_What the task asks_. Two lines mark the range in the entries below: the one holding "100 pcs reusable" and the one holding "balance: 722.77 -> 694.14". Set down those two and all lines between them, exactly.

**********

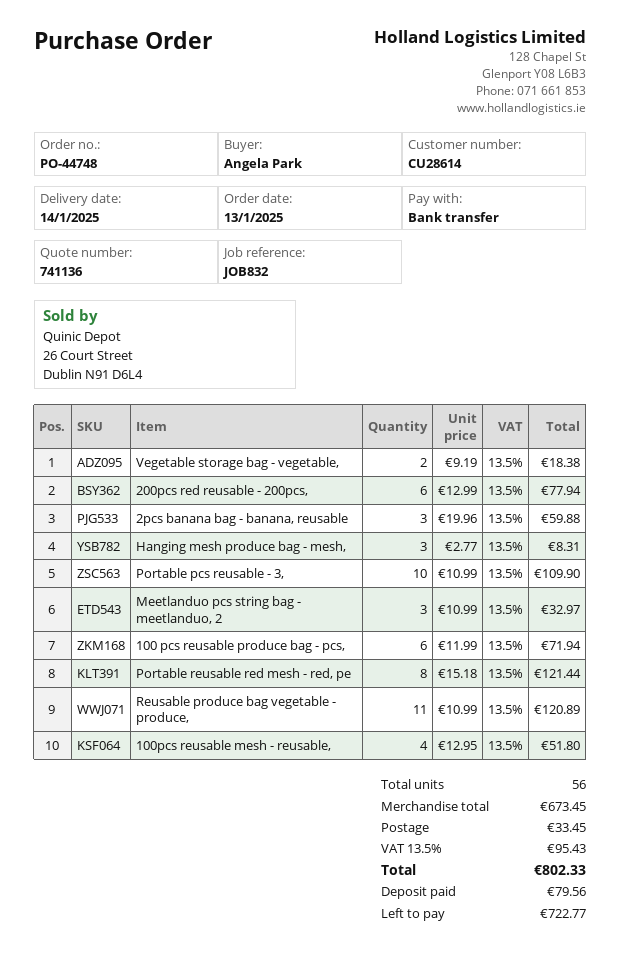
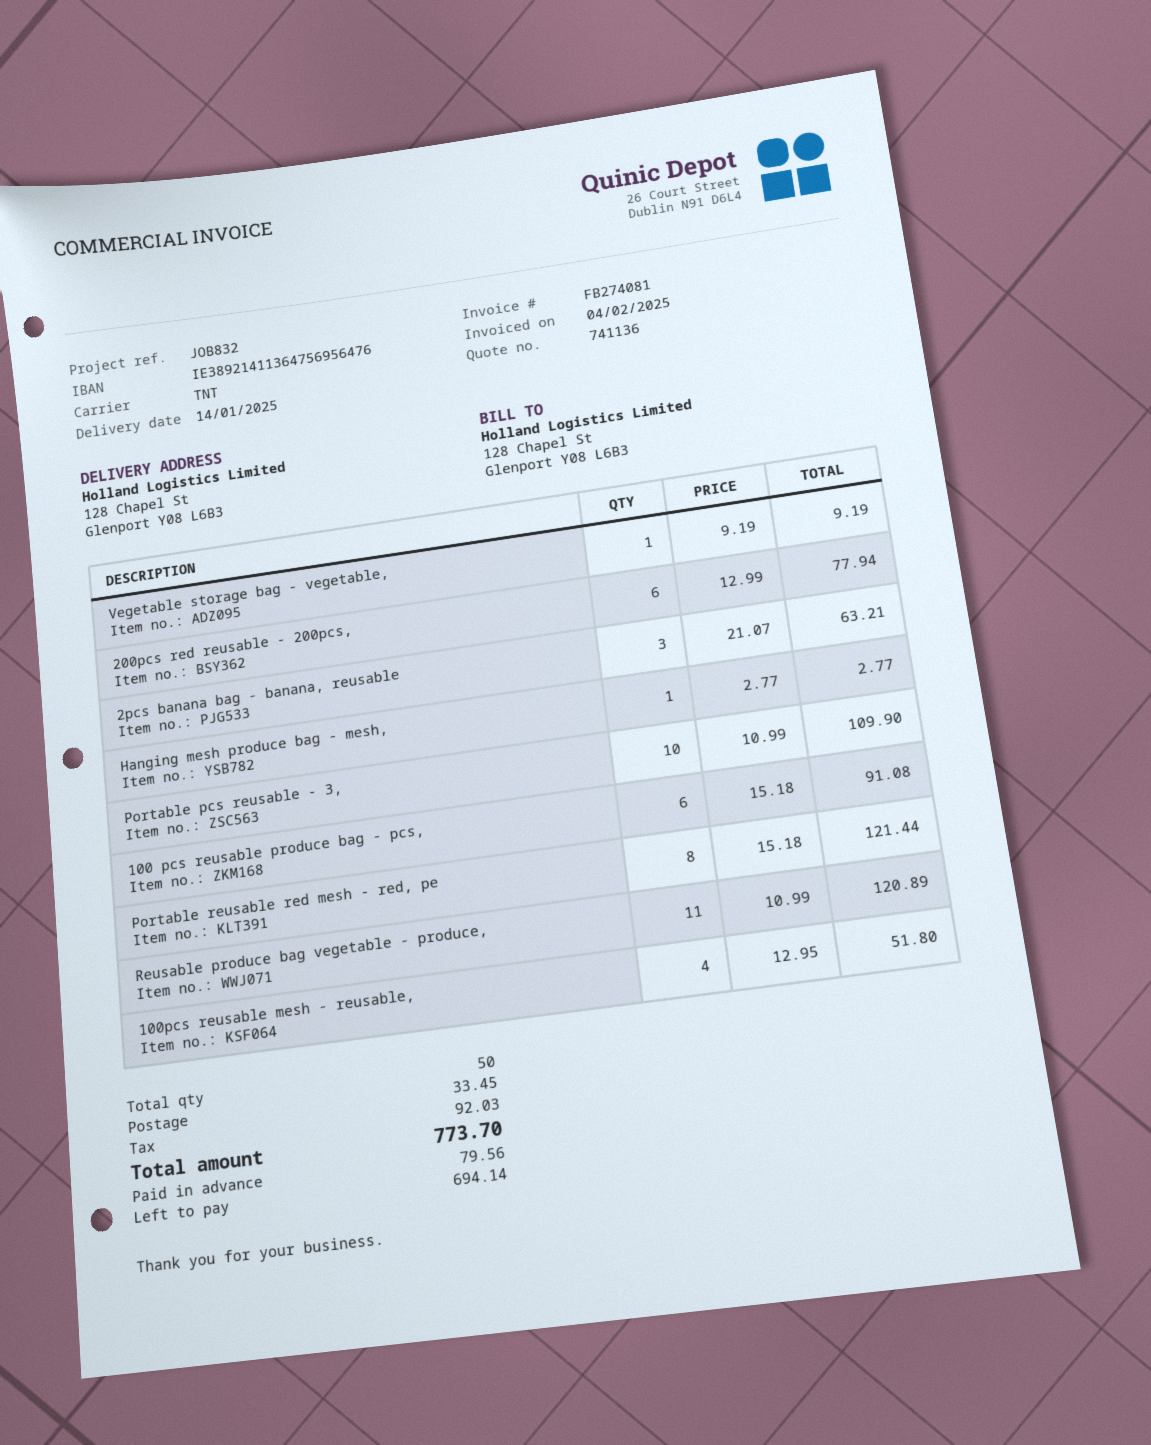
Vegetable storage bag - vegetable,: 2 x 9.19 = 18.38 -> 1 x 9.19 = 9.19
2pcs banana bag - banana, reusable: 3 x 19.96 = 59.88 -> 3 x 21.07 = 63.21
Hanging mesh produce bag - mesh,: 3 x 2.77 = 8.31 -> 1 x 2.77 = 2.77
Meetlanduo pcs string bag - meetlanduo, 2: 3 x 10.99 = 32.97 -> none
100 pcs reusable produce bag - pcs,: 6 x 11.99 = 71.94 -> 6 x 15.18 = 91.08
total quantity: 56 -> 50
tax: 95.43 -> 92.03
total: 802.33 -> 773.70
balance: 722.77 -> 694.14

**********

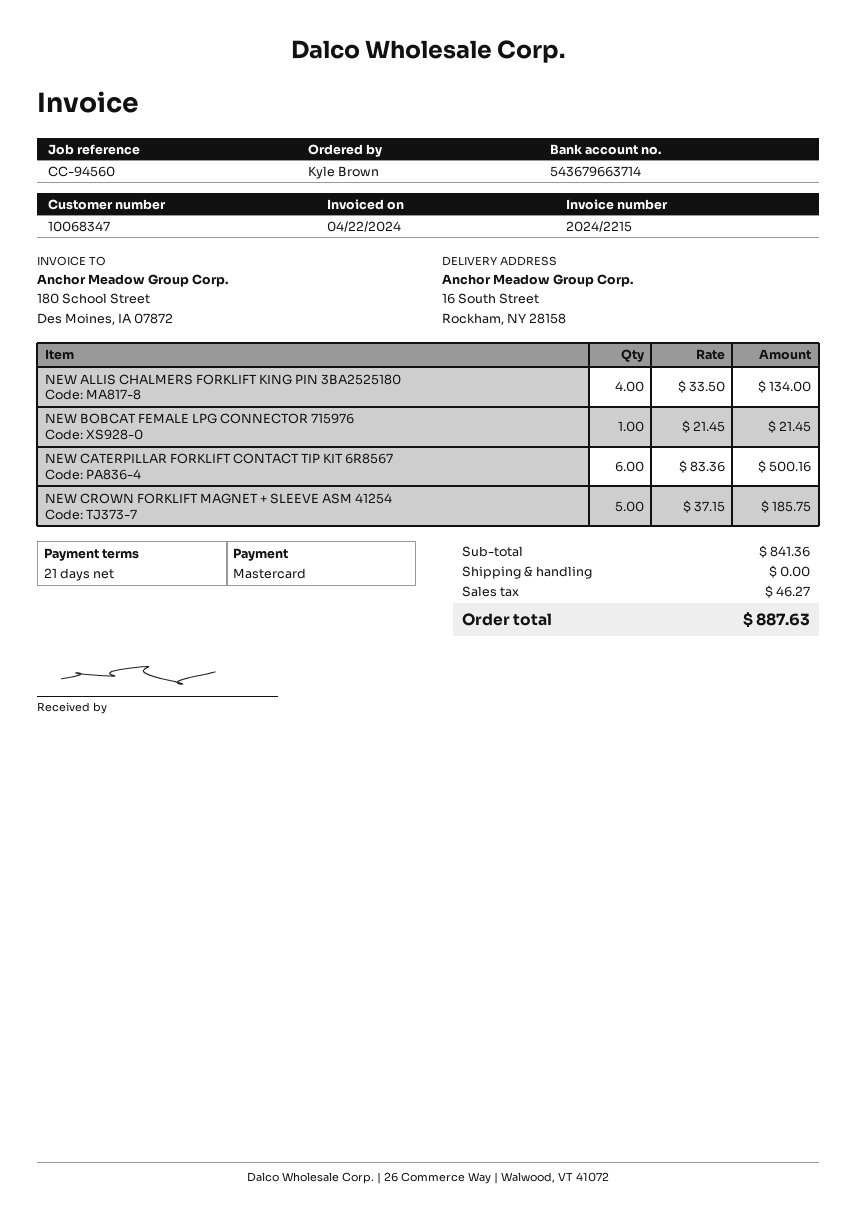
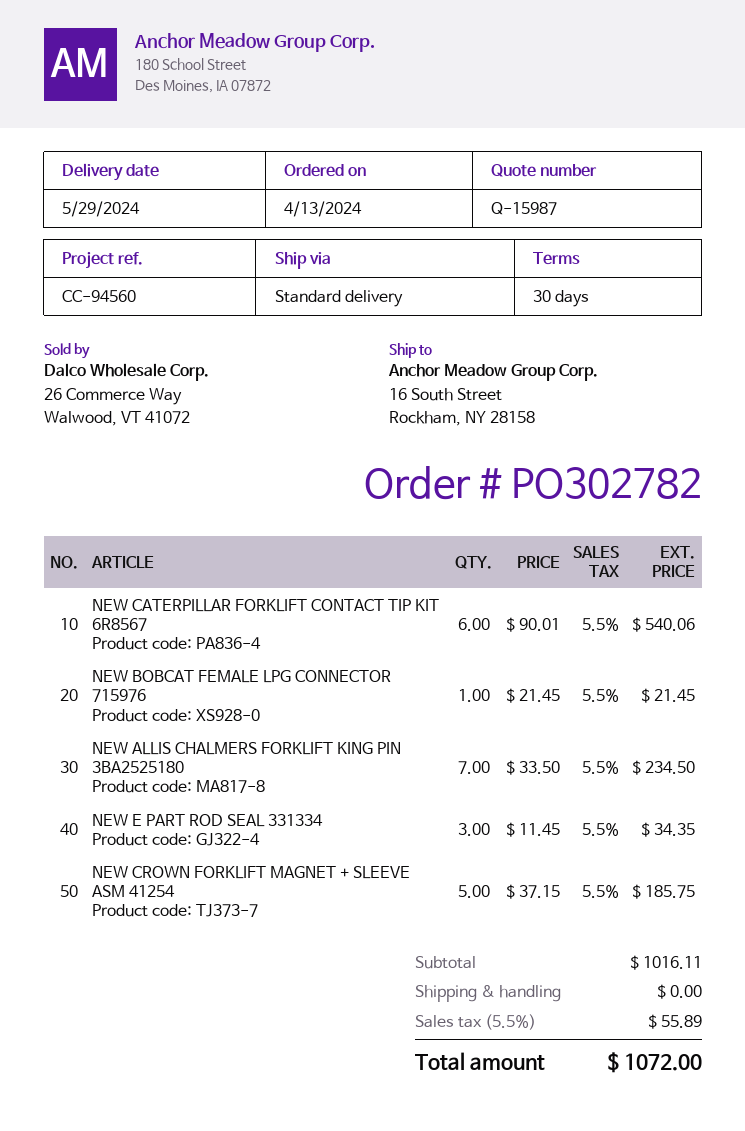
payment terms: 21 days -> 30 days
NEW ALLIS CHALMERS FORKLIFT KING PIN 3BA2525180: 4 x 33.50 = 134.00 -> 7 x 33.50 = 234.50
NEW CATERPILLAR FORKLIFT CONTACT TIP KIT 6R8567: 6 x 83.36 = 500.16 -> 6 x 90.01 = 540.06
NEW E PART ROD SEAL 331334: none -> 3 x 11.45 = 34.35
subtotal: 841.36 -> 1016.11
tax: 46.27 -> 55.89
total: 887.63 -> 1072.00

**********

_Answer box_.
100 pcs reusable produce bag - pcs,: 6 x 11.99 = 71.94 -> 6 x 15.18 = 91.08
total quantity: 56 -> 50
tax: 95.43 -> 92.03
total: 802.33 -> 773.70
balance: 722.77 -> 694.14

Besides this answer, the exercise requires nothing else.